Punk Hazard is the last map in the book, but Lucy has a feeling several more coastlines will be added soon, if the pile on Nami’s desk is anything to go by.

“It’s amazing, Nami,” Lucy tells her seriously.  “It’s like being in all those places again!”

Nami’s smile turns proud.  “I’ve still got a long way to go.”

Lucy nods vigorously.  “Yep!  We’ve got lots of adventures still.” Then a thought occurs to her, and she cocks her head to the side.  “Hey, Nami, didn’t you see any islands while you were on Weatheria?”

Nami coughs.  “I.  Err.”  She flushes.  “I...I still want to make a map of the world, but…” She shrugs, a little helpless.  “I want to do it with the islands we see together.”  Nami’s flush gets deeper.  “That’s why we don’t need to go back to the islands,” she says, gesturing at the coastline on her desk.  “We’ll get ‘em next time around.  When you’re Pirate King.”

Lucy blinks at her, feeling very...emotional, all of a sudden.  Then she nods, a grin on her face.  “Yeah, of course!”

Nami smiles in response, carefully replacing her treasure in the drawer on her left.  “Now go bug someone else.  I’ve got a map to finish.”

Lucy nods, grins, and bounds away, but the knot of knowing unease in her gut is gone, faded into the ether, and knows all is well with her navigator.

* * *

“Lucy, for the last time, you cannot pull off a beard.”

Lucy frowns behind the fake beard, turning to Zoro with a pout on her face.  It doesn’t exactly help the gluing process, but Zoro deserves a pout.

Zoro is unimpressed by her bearded pout, if the raised eyebrow is any indication.

Obviously Zoro doesn’t get it.  The beard is _essential_.  She’s _in disguise_ , after all.

It’s pretty clever if she does say so herself.  She’s running around Dressrosa as an old man.  She’s too slight to pass for a boy, especially when she’s inevitably forced to fight, but with enough stuff covering her face and (very subtle, practically nonexistent) curves, she can probably pass for a once-athletic old man who’s gone frail with age.  So she’s done everything—she’s covered her hat with another, less conspicuous one, and got longer shorts out of storage, left her skirt and jacket on the ship.  The shorts are loose—too loose for Lucy, but she has them staying up with an extra pair of Usopp’s suspenders, so even though it’s annoying, it’s not a problem.  And then she filched one of Zoro’s old shirts, too, from before Sabaody—a black, short-sleeved button-up with cheerful yellow and orange sunflowers printed all over it.

Honestly, it probably wouldn’t even fit him now—he’s too broad in the shoulder and chest—but it swamps Lucy, covering everything from her elbows to her upper thighs.  She’s still wearing the black leather underneath, because she’s grown used to it and there’s always a danger of the shirt getting ripped.  Or ripping it up herself, if she’s outed as a girl and gets sick of it swishing around her midriff, like she already is.  She’s pretty sure Zoro won’t mind much if it’s destroyed.

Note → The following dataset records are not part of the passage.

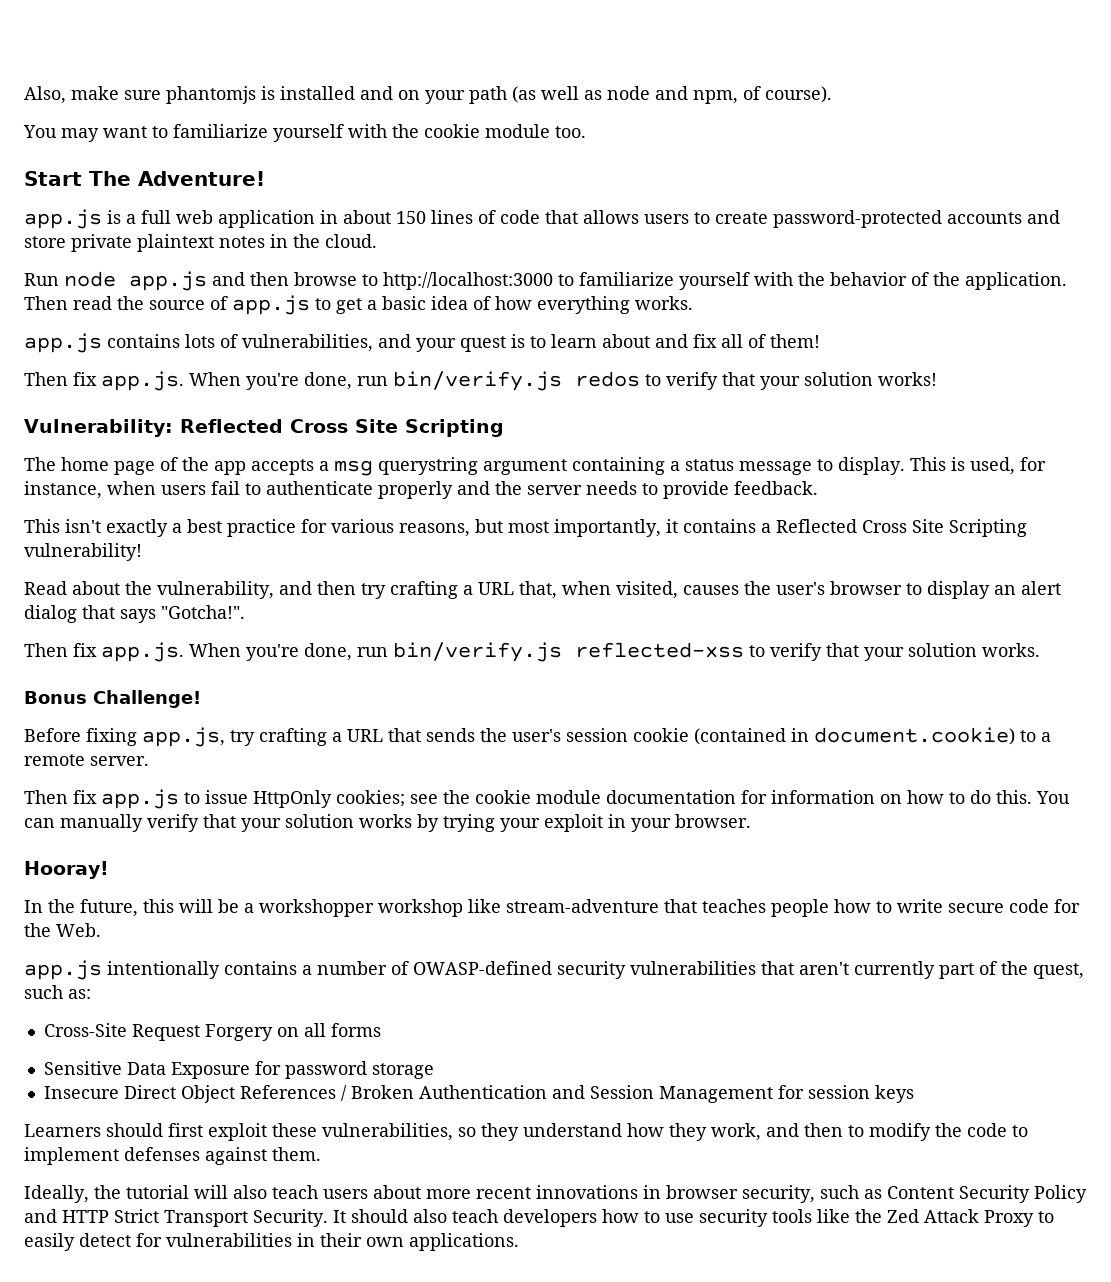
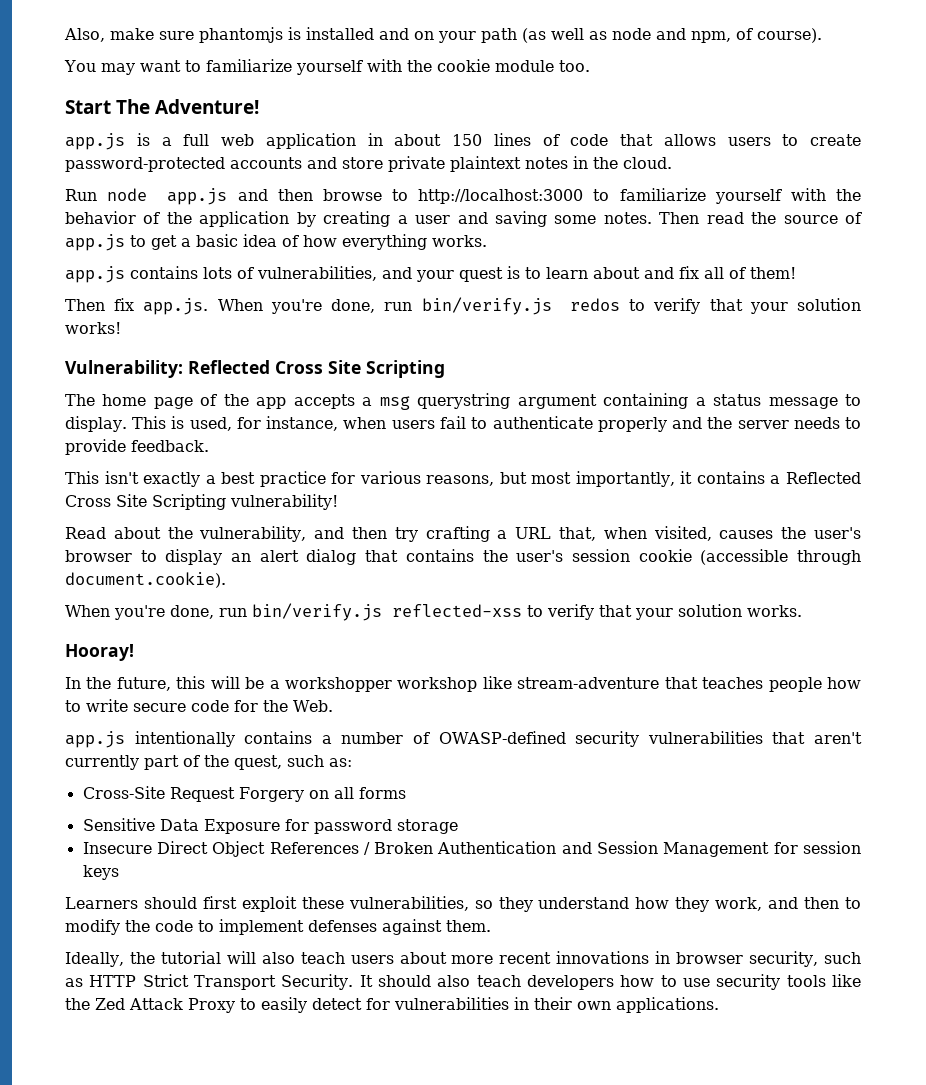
[965,272,1067,290] application. -> [199,211,652,227] application by creating a user and saving some notes.
[120,605,245,623] [24,642,184,662] says "Gotcha!". // Then fix app.js. -> [405,549,862,565] [65,572,226,588] contains the user's session cookie (accessible through document.cookie). //
[24,690,201,708] [24,727,1051,747] [24,754,149,766] [24,789,1070,809] [24,814,751,832] // Bonus Challenge! // Before fixing app.js, try crafting a URL that sends the user's session cookie (contained in document.cookie) to a remote server. // Then fix app.js to issue HttpOnly cookies; see the cookie module documentation for information on how to do this. You can manually verify that your solution works by trying your exploit in your browser. -> (802, 611) none
[887,1185,1087,1203] [24,1209,57,1223] Content Security Policy and -> (83, 982) none

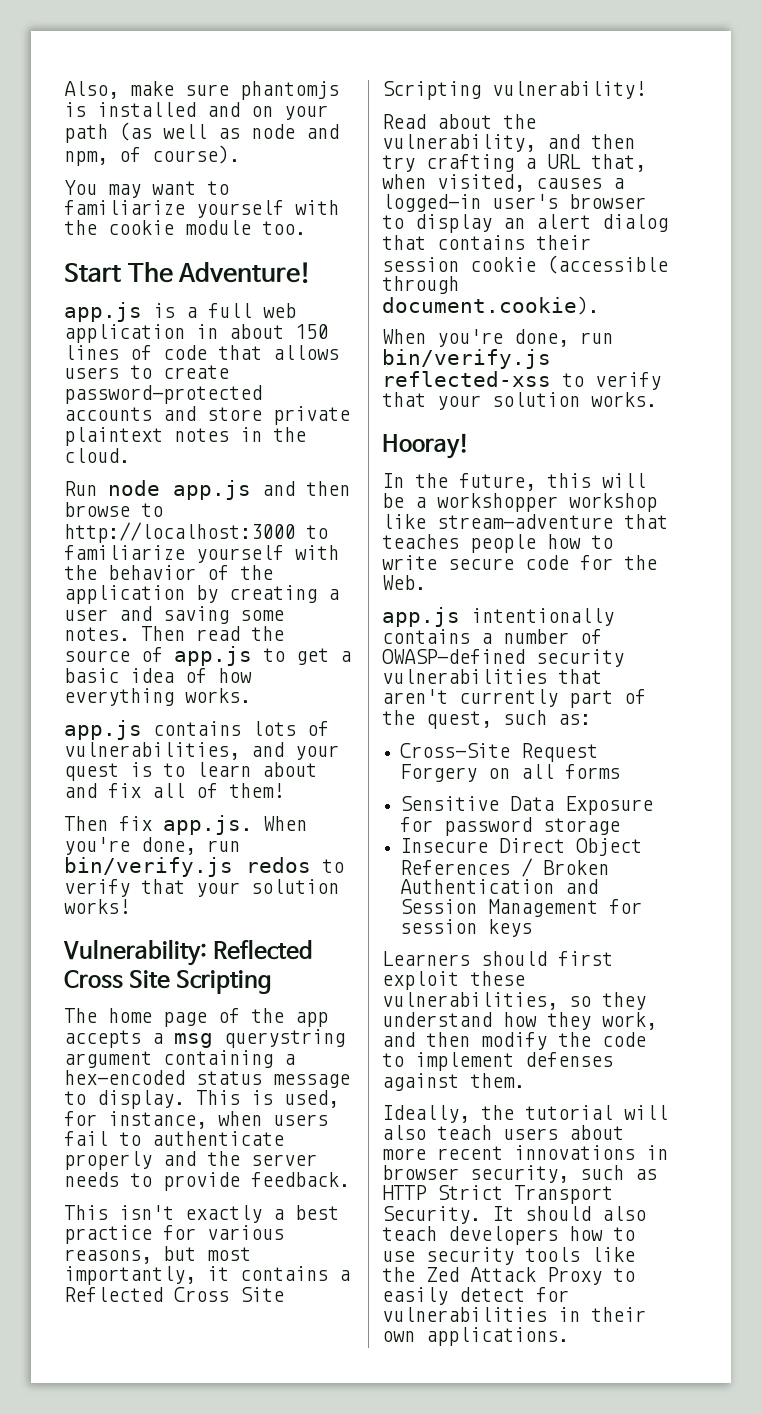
(706, 401) none -> [64,1070,185,1085] hex-encoded
[781,527,807,539] the -> [613,178,624,189] [382,194,481,212] a logged-in
[482,550,564,562] the user's -> [536,235,591,250] their
[845,897,862,909] to -> (470, 1039) none

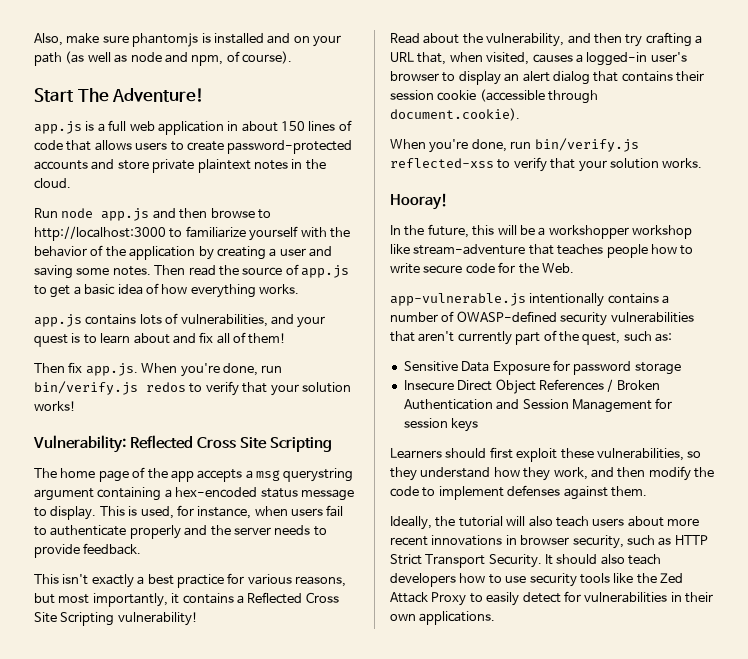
[64,180,229,198] [64,200,339,218] [64,220,306,235] // You may want to familiarize yourself with the cookie module too. -> (292, 57) none
[382,607,460,627] app.js -> [390,293,526,306] app-vulnerable.js
[400,743,599,762] [400,764,621,782] // Cross-Site Request Forgery on all forms -> (672, 337) none

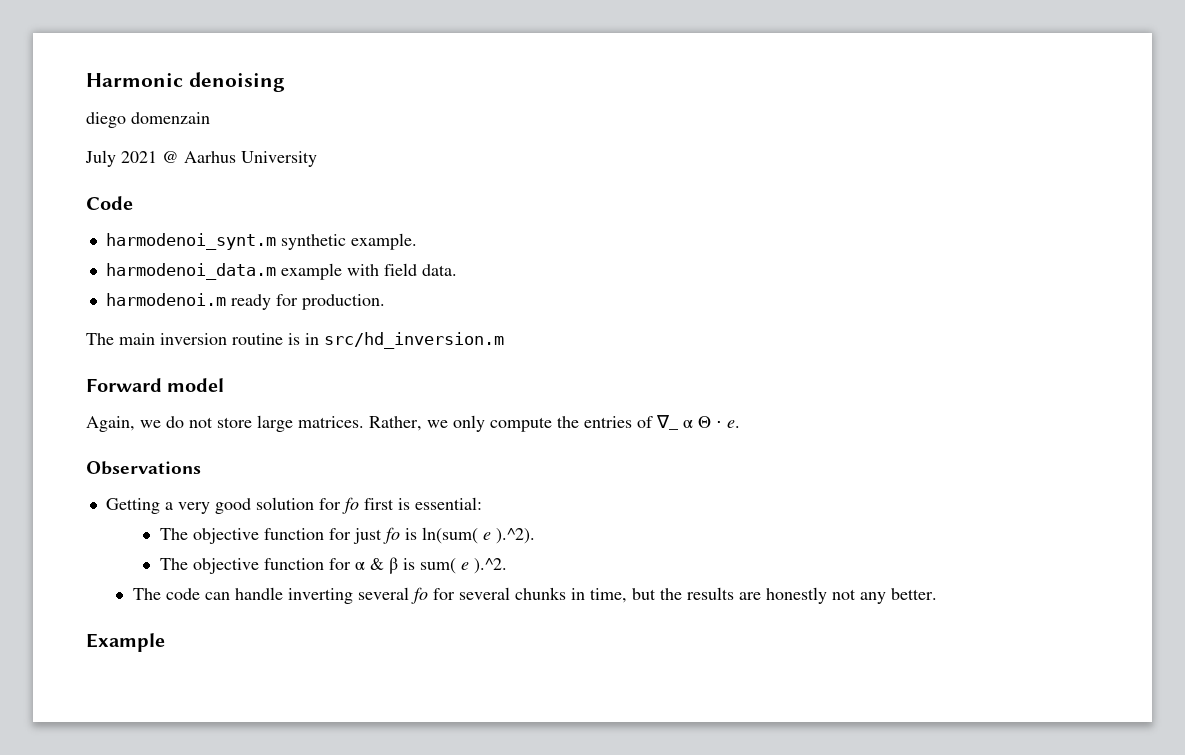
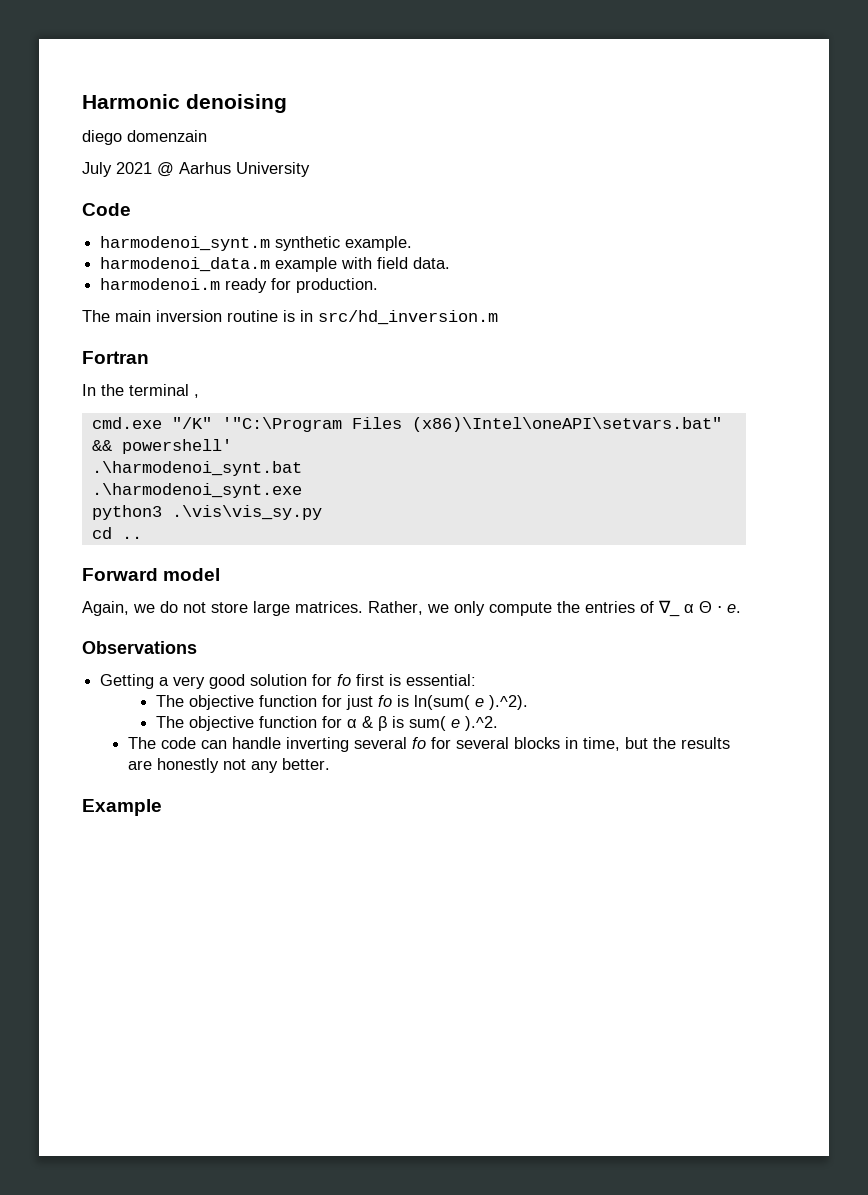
(504, 340) none -> [82,351,149,364] [82,384,199,398] [91,417,722,432] [91,439,232,454] [91,461,302,476] [91,483,302,498] [91,505,322,520] [91,527,142,539] // Fortran // In the terminal , // cmd.exe "/K" '"C:\Program Files (x86)\Intel\oneAPI\setvars.bat" && powershell' // .\harmodenoi_synt.bat // .\harmodenoi_synt.exe // python3 .\vis\vis_sy.py // cd ..
[514,587,566,600] chunks -> [513,737,560,749] blocks

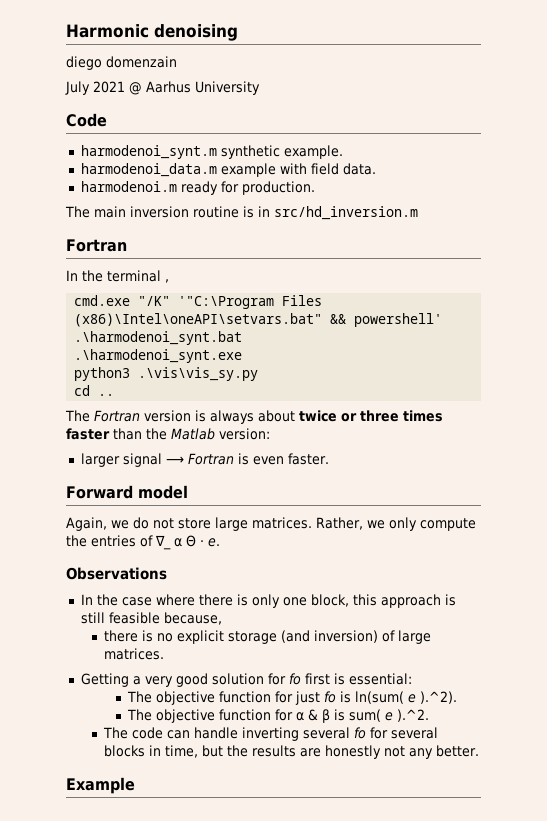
(142, 537) none -> [65,410,443,424] [66,428,270,440] [80,453,329,467] // The Fortran version is always about twice or three times faster than the Matlab version: // larger signal ⟶ Fortran is even faster.
(197, 647) none -> [80,594,456,608] [80,612,222,625] [104,630,432,644] [104,648,165,660] // In the case where there is only one block, this approach is still feasible because, // there is no explicit storage (and inversion) of large matrices.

Judging from the way he is oh-so-carefully _not_ eyeing her shirt, he certainly doesn’t mind that she grabbed it.  At all.

He really does have a thing for seeing her in his clothes.  At least it’s an easy kink to satisfy, and it’s not like Lucy minds.  It’s usually pretty beneficial on her end, at any rate, even apart from the many benefits of getting him turned on.

“Seriously, no one’s going to buy that you’re an old man.”

Lucy sticks her tongue out at him and is rewarded with a mouthful of artificial beard-hair.  Gross.  “They will too!  No one looks twice at a beard!  They’re inherently trustworthy!”

Zoro snorts, leaning back on the _Mini Merry’s_ rail behind him.  “I think you might be overstating it.”

“Am not!”  The adhesive on the beard is finally starting to bond to her skin, thank goodness.

Zoro rolls his eyes and looks her up and down.  Lucy suddenly feels kind of tingly and excited.  The way she does when they kiss and their bodies start moving on their own and she can hardly think about anything except him and his hands everywhere and her hands everywhere on him.

It’s not fair that Zoro gets to look at her like that when he’s wearing a tux.

Zoro looks good in a tux.

Zoro looks _amazing_ in a tux.

It makes her want to strip it off of him.  With her teeth.

She thinks about their conversation the other night, the look in his eye when she asked him about sex, the desperate way he touched her, and burns a little, low in her belly.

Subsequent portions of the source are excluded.